Me and the Westinghouse tech rep worked on this plane every day for over a week troubleshooting and scoping each signal. Then as we traced receive signals from one coax to the next I noticed the signal was good on the board side (the board was extended so I could connect the scope) but on the back side of the connector is was not. A quick check of the coax connector next to it and we realized the two coax cables had been swapped. Popped them out and plugged them back in to the right slot and the radar came up immediately.

So Boozer, surly you are not going to let me brag that I fixed your bug are you? Contact me via this post and let's finish what should have happened years ago, if you are man enough.

 

[F-2]

https://apps.dtic.mil/sti/pdfs/AD0779292.pdf

APG-59 clutter rejection improvements

 

[overscan (PaulMM)]

AWG-10 mods in process. The original version of the newly developed AN/AWG-10 pulse Doppler radar “was probably yanked out of the womb a little too early because of the Vietnam war,” and was beset by early growing pains. Installation of the AWG-10 in the F-4J was accomplished as a part of the several major ECPs that were generated to convert the F-4B design to the F-4J configuration.

The F-4B’s APQ-72 and the F-4J’s AWG-10 are not form-and-fit compatible for several reasons, one of the primary being the F-4J is slightly larger than the F-4B — a fact that has probably escaped many observers. By 1971, there were three different versions of the AWG-10 on F-4J aircraft, designated by the numbers 1308, 1472, and 1527, each denoting a level of operational capability improvements.

In 1972 the only RDT&E money spent on the F-4J was appropriated for an extensive reliability and test program for the AWG-10. After two years of test, evaluation, and development by the original builder, Westinghouse, the “1590 configuration” was agreed upon, and has resulted in a four- or five fold improvement in reliability and maintainability of the system.

The 1590 configuration includes extensive digital reconfiguration, including a digital computer, and a digitized built-in test (BIT) system that isolates faults to a lower level in a significantly shorter time than previously possible. The new com- puter made more computer space available, which in turn allowed improved system capability. About one half of the modifications have been completed. The AWG-10 pre-sented some problems to the on-board warning receivers and jammers because of its high pulse repetition frequency (on the order of 250,000 PPS) and high duty cycle (on the order of 33 percent).

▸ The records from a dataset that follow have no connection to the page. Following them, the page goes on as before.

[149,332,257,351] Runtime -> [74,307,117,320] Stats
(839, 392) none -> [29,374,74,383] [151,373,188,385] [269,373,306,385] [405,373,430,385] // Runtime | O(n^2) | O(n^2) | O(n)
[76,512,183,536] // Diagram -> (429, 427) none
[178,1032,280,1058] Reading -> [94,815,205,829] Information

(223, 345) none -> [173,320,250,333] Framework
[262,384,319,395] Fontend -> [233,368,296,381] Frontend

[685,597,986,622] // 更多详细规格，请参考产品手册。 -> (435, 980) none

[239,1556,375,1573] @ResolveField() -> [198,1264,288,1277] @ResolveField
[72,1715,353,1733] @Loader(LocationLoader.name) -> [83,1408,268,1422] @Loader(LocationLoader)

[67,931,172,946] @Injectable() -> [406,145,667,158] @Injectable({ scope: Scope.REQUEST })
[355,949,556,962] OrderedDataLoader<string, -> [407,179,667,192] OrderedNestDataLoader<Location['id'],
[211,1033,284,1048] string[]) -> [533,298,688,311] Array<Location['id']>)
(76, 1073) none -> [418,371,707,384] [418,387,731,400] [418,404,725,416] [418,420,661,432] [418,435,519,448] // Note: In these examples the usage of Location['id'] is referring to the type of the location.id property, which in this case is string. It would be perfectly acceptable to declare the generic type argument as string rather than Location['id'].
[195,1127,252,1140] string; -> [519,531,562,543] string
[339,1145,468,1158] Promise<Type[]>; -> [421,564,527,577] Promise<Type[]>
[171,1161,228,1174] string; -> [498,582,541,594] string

Since the AWG-10 operates in X-band, a frequency band favored by Soviet gun and missile fire control systems, some concern was felt for the possible requirement of blanking the warning receiver input at the radar transmitting frequencies. The problem was solved with minimum interference by selective tuning of the radar transmitting frequencies to avoid threat frequencies, and development of a very narrow filter and blanking network.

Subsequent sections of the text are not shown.